TASK TO COMPLETE. Considering every line below, count those with the word "none" and give only the result.

DATA FOR THIS EXERCISE.
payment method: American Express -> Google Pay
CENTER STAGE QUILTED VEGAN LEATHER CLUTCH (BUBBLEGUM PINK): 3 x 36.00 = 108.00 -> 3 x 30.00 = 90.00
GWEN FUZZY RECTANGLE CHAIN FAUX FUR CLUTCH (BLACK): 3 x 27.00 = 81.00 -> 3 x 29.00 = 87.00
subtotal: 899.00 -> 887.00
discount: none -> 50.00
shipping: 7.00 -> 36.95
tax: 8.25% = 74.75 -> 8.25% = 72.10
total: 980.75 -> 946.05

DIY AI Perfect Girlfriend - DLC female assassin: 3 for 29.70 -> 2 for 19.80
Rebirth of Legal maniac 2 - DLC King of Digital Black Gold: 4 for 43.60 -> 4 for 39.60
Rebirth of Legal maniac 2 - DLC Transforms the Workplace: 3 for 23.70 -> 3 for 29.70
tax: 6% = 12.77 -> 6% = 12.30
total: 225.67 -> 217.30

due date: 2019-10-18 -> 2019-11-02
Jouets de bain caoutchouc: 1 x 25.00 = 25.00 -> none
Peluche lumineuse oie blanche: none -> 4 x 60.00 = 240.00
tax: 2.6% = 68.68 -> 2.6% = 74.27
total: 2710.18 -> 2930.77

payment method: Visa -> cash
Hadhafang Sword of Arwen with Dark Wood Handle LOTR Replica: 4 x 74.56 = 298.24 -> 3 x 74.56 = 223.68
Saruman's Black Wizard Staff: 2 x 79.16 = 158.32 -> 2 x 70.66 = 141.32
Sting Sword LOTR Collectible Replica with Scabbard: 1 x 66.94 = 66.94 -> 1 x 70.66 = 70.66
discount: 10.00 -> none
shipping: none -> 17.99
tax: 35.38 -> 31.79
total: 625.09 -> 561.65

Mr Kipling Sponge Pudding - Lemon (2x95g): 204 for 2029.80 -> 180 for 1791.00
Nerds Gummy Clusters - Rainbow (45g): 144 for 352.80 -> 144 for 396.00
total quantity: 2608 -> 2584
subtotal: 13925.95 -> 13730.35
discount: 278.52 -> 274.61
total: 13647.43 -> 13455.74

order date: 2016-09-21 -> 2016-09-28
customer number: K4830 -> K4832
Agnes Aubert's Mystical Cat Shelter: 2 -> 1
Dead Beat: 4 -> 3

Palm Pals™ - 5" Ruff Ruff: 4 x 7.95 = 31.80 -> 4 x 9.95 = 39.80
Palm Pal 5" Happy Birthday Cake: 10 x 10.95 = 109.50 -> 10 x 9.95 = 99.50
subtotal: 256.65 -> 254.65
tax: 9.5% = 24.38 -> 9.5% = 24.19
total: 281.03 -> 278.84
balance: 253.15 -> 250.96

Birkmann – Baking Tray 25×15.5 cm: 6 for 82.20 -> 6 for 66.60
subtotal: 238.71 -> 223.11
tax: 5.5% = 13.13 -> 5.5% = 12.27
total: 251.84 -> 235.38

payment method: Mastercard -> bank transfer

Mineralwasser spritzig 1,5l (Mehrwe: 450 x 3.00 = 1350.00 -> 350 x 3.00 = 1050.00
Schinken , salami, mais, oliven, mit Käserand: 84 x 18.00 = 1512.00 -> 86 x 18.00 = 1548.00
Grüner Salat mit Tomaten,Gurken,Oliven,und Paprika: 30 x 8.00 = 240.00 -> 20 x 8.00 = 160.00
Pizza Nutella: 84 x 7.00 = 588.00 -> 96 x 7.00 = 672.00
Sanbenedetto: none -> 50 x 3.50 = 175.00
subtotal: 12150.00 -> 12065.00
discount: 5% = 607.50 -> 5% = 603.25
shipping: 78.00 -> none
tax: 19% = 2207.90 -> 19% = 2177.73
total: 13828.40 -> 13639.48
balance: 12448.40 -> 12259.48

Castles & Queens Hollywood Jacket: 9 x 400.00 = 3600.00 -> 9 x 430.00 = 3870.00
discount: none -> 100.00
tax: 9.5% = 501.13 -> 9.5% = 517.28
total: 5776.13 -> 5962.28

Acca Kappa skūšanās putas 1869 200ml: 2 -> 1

RESPONSE BELOW. 8